Til the sounds of chattering keyboards he heard,
All the while new posts pouring in with sweet word,
"This will not do!" he grumbled and said,
"No it will not!" as he scratched his big head,
"Instead I will make my own OTT,
and fill it with joozlers, jamboozlers and me!
None of this holiday nonsense, I say!
None of it now! No, not today!"
And he sat and he sat, his computer all steady,
waiting for five hundred posts at the ready,
Hitting the keys in the glow of the night,
To speed up the process, to bring on his right!
To speak of wangtinglers and candied dangdinglers!
Lots of bandsinglers and even a landpingler!
"Yes!" he cried as the numbers did rise,
"To the next one!" he said with a glint in his eyes,
"This 'ole Grinch has a trick up his sleeve,
And yes, oh yes! I'll make them all grieve!
For I'll make this new OTT, and I swear,
That come tomorrow, the board will be bare!
And all their cries and their boohoos I'll cherish with glee,
Ho ho! Oh yes! Then they'll all see!
For what good, I ask, is an OTT,
When it is filled with nothing but some Goatse?"
And that mean 'ole Grinch, we all know it was coming,
Did bring us the picture of a man's corn-hole-ing,
And he laughed in the night and he felt so proud,
Chortling haha! and hehe! He did it so loud!
Til he looked back at the screen, and what do you know,
He found the OTT had been deleted, oh no!
"What is this?" he snarled, his fingers all greasy,
"Did that picture not make them all queasy?
It had everything! The grossest of gross!
Worse than a man eating poo-toast!"
But try as he might, that Grinchy 'ole Grinch,
OTT still came, it came in a sinch!
And all the posters came jostled in spin,
To talk of strange things, they were FTW,
And the Grinch sat as his monitor, puzzled along,
"Maybe," he thought, "I've got it all wrong,
Maybe the OTT isn't all mine,
And maybe it comes from others just fine!"
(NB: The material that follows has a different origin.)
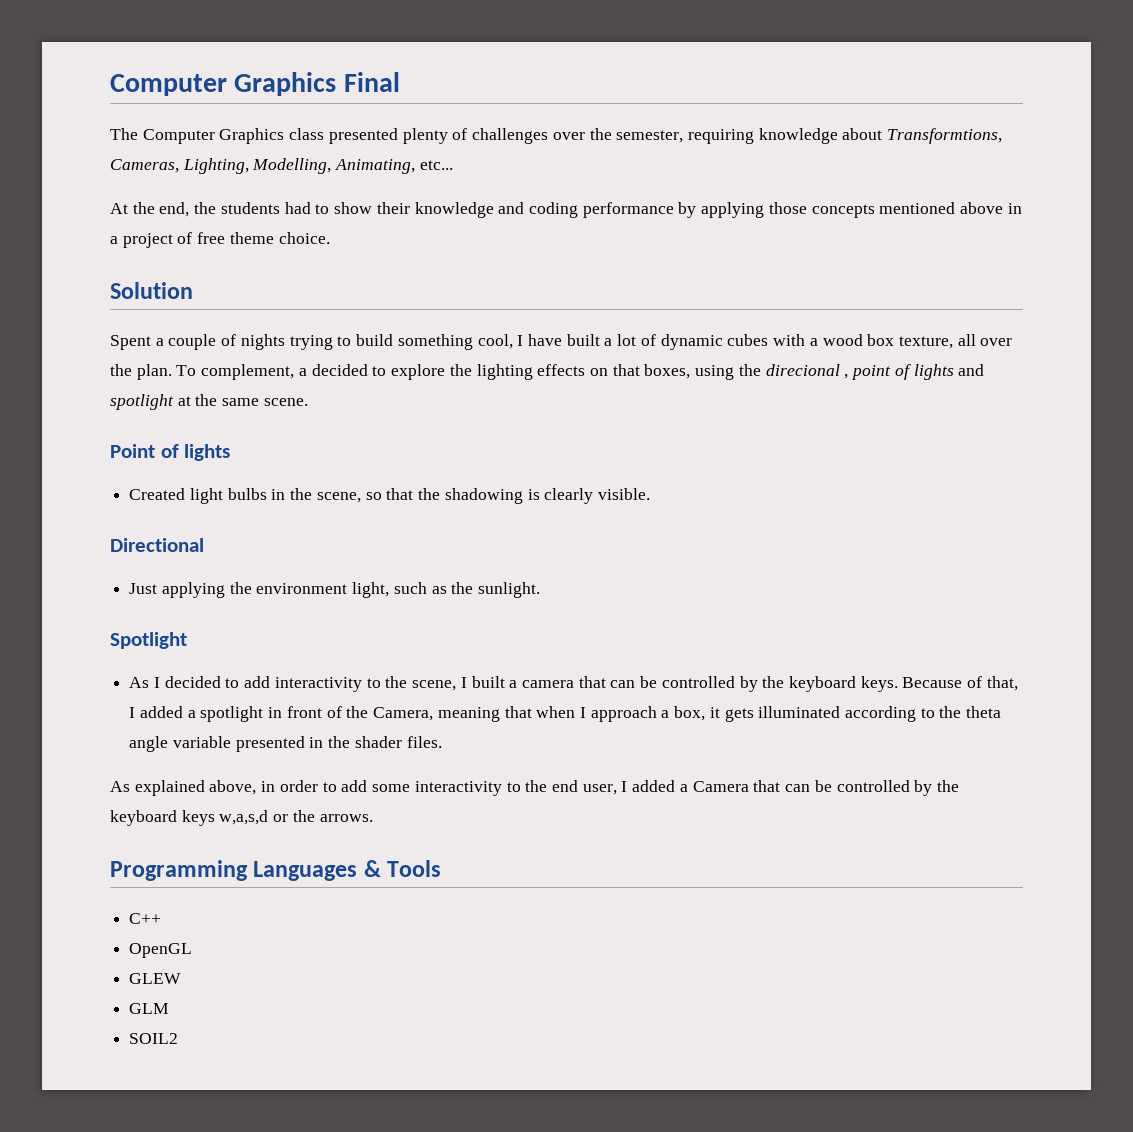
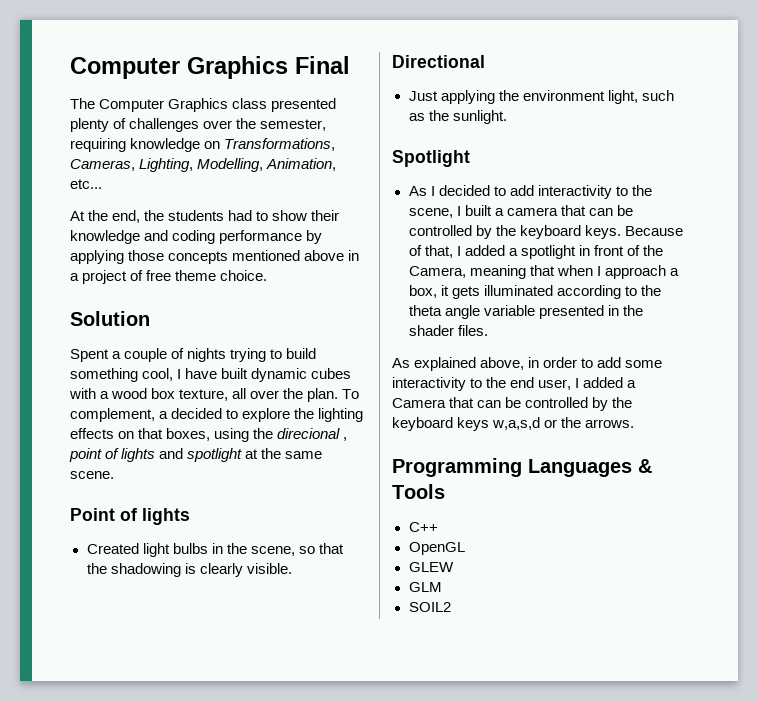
- The Computer Graphics class presented plenty of challenges over the semester, requiring knowledge about Transformtions, Cameras, Lighting, Modelling, Animating, etc...
+ The Computer Graphics class presented plenty of challenges over the semester, requiring knowledge on Transformations, Cameras, Lighting, Modelling, Animation, etc...
- Spent a couple of nights trying to build something cool, I have built a lot of dynamic cubes with a wood box texture, all over the plan.
+ Spent a couple of nights trying to build something cool, I have built dynamic cubes with a wood box texture, all over the plan.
And then something happened, OTTers say,
That the Grinch's head shrunk three sizes that day,
To the size of a large cabbage, about an XL,
But still a little larger (though most could not tell),
And he posted and posted (once the ban was all done),
And in the OTT, he had so much fun!
That 'ole Grinch, wouldn't you know?
Even named the next one, without pictures of woe!
And all were happy and spoke in the thread,
Of foozlers and woozlers and other things said,
The OTT was merry, so full of cheer,
The Grinch and the lot, all said "Hear hear!
The OTT is ours, our domain and our place,
Speaking such nonsense in this wonderful space,
Til the end of the interwebs, the end of all time,
and even until the end of this rhyme!"





You fuckers better enjoy this.
 
Why do people feel the need to talk during the endings to anything when they just get there. I sank 60 hours into the game and now you decide to watch when 5 minutes are left and ask questions about what's going on.